The court is bound by the ruling in St. George v. State of New York (283 App. Div. 245-248 [1954], affd. 308 N. Y. 681) wherein it is stated: 1 ‘ Thus the issue is narrowed to this: Are the doctors, or is the State which employs them, legally responsible * * * for an honest error of professional judgment made by qualified and competent persons? We think this question must be answered in the negative. It has been so held in malpractice cases of all types for years ”.

The court notes that lacerations, such as Edward’s chin laceration, though something to be avoided, and a concern to parents and those in charge of children, are not uncommon and that few adults reach maturity without cutting or bruising themselves many times during childhood. Even in the most carefully supervised families, infection sometimes follows a cut. Therefore, to hold the State negligent in the instant matter would be unreasonable. The court finds that appropriate medical attention was given to Edward, and the State, though required to furnish such reasonable care and attention to its patients as their condition may warrant, is not an insurer. ‘ ‘ The State *1072* * * is responsible, in the operation of its * * * institutions, only for hazards reasonably to be foreseen, only for risks reasonably to be perceived.” (Excelsior Ins. Co. v. State of New York, 296 N. Y. 40 [1946]; Flaherty v. State of New York, 296 N. Y. 342 [1947].)

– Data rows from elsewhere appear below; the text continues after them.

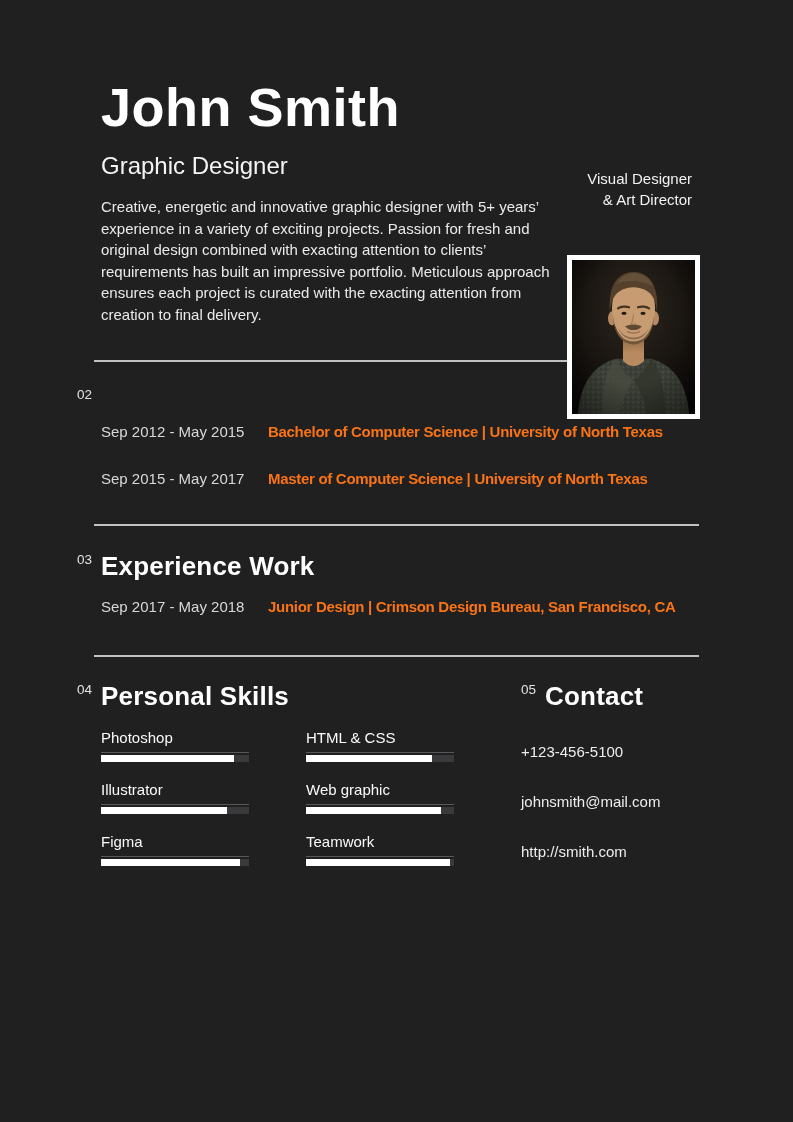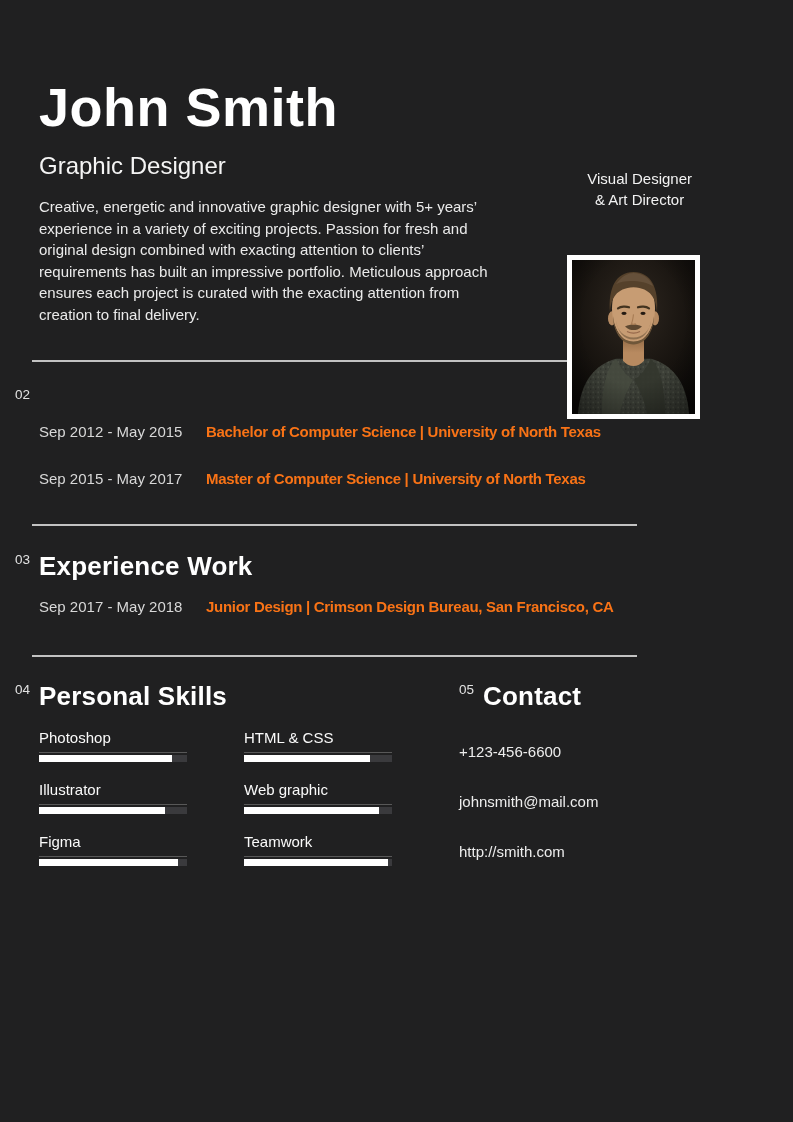--- a/index.html
+++ b/index.html
@@ -10,7 +10,7 @@
     color:var(--text_primary,#fff);
     font-family:"Liberation Sans","DejaVu Sans",sans-serif;
   }
-  .content { padding:78px 98px 0 39px; }
+  .content { padding:78px 98px 0 101px; }
 
   
   .name { font-size:54px; line-height:58px; font-weight:700; letter-spacing:.5px; }

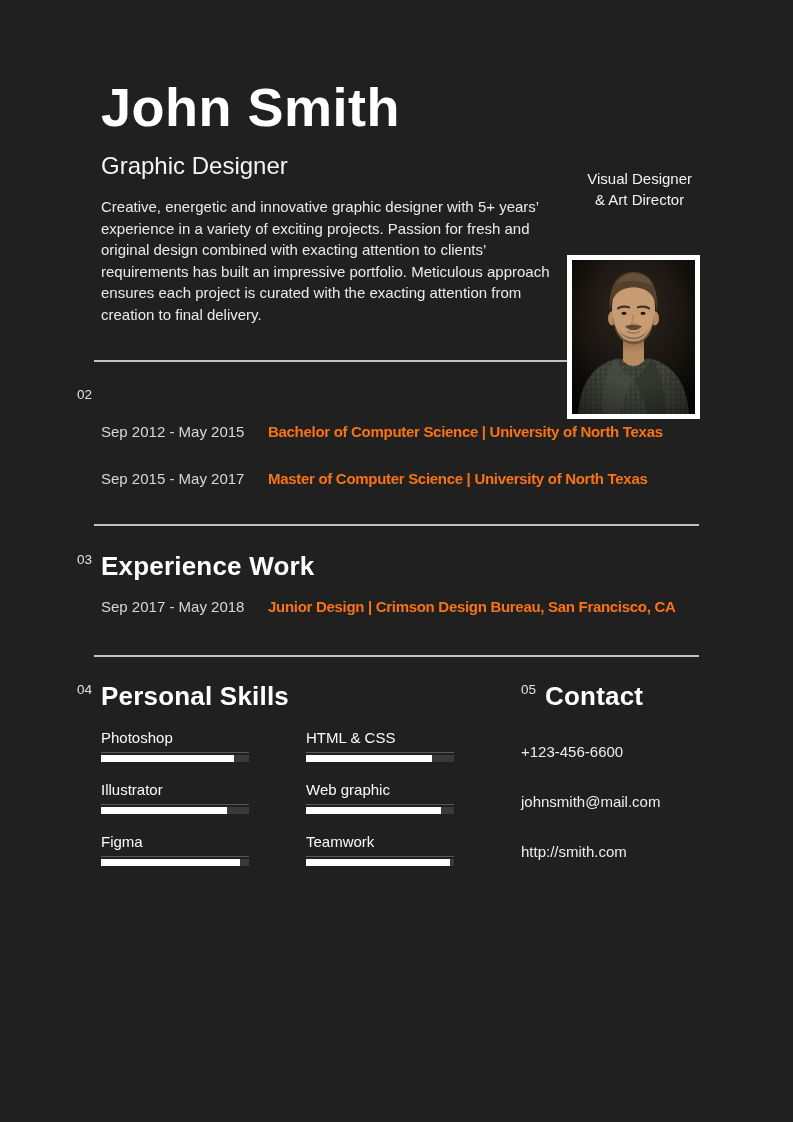--- a/index.html
+++ b/index.html
@@ -15,7 +15,7 @@
   
   .name { font-size:54px; line-height:58px; font-weight:700; letter-spacing:.5px; }
   .role { font-size:24px; line-height:33px; margin-top:13px; color:#f4f4f4; font-weight:400; }
-  .tagline { position:absolute; top:168px; right:101px; text-align:center;
+  .tagline { position:absolute; top:168px; right:101px; text-align:right;
              font-size:15px; line-height:21px; color:#f2f2f2; }
 
   

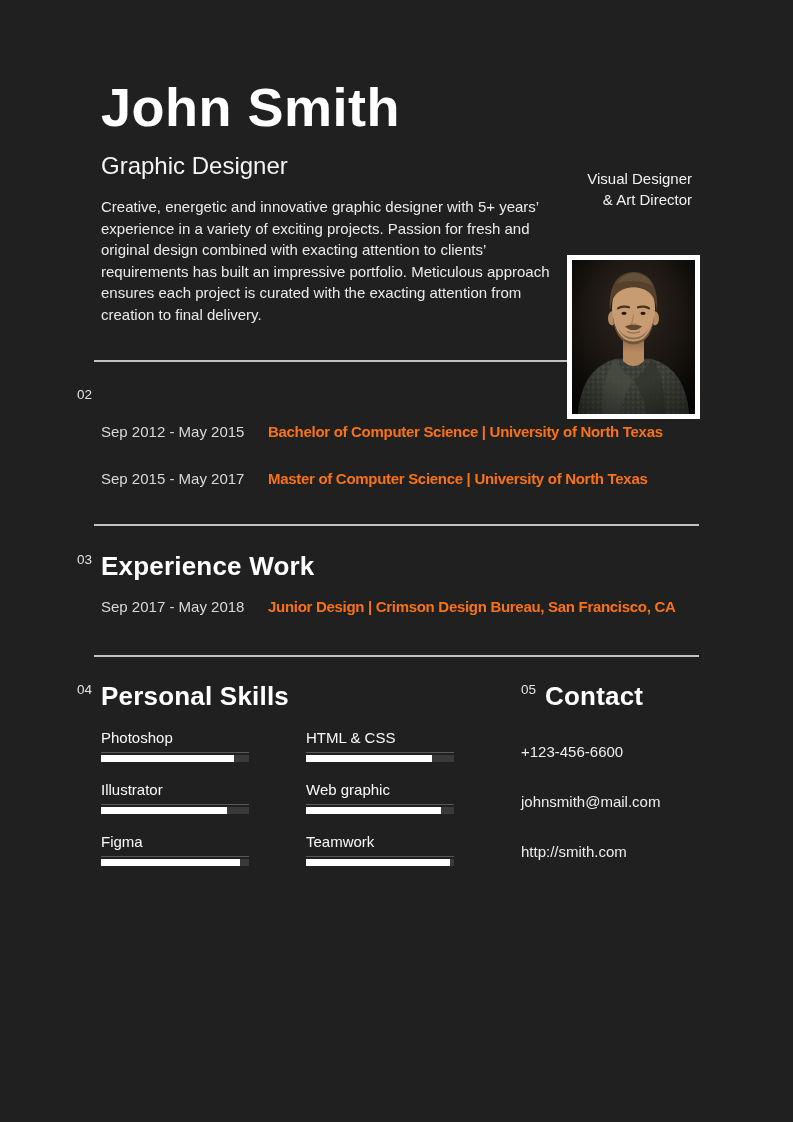--- a/index.html
+++ b/index.html
@@ -154,7 +154,7 @@
           <h2 class="sec-title">Contact</h2>
         </div>
         <div class="contact-list">
-          <div class="contact-item">+123-456-6600</div>
+          <div class="contact-item">+123-456-5100</div>
           <div class="contact-item">johnsmith@mail.com</div>
           <div class="contact-item">http://smith.com</div>
         </div>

It is axiomatic that the State has a duty to take every reasonable precaution to protect patients in its institutions from injury. Furthermore, the degree of care which the law exacts from those in charge of an institution for the mentally ill toward its patients is such reasonable care and attention for their safety * * * as their mental and physical condition, if known, may require, and should be in proportion to the physical and mental ailments of such patients”. (See 27 N. Y. Jur., Hospitals and Asylums, § 86.) Particularly is this obligation an imperative when the patient is a mentally retarded child. The State, when it exercises a quasi-parental power, is bound to use more diligence in determining the appropriate treatment for a patient than a parent would be bound to use. (See Pollock, Law of Torts [new Amer. ed., 1894], pp. 150-151.)

It is equally well recognized that the State is not an insurer of the safety of inmates of an institution for mental defectives. (See, also, Excelsior Ins. Co. v. State of New York and Flaherty v. State of New York, supra.)

The question to be determined is whether the State, knowing Edward’s physical and mental ills and his handicaps, exercised reasonable care to protect him. The court finds that it did. The court further finds that the medical decisions made by the doctors at Willowbrook were an exercise of their professional discretion which under the law the court must accept.

The court, though saddened by the death of the child, must, on the record before it, find that the claimant has not, by a fair preponderance of the evidence, established that the State failed to provide reasonably adequate care for the decedent or that the State was negligent.

The claimant’s skillfully presented arguments as to loss of potential earnings, Edward’s possible inheritance from, his father, and other damages cannot be given weight, since the court finds the precipitating cause of death was not the State’s responsibility.

Decision was reserved on the motion made at the end of claimant’s case to dismiss for failure to prove a prima facie case. That motion now is denied.

The motion made by the State at the close of the entire case to dismiss for failure to prove negligence, on which motion decision was reserved, is now granted. The claim is dismissed.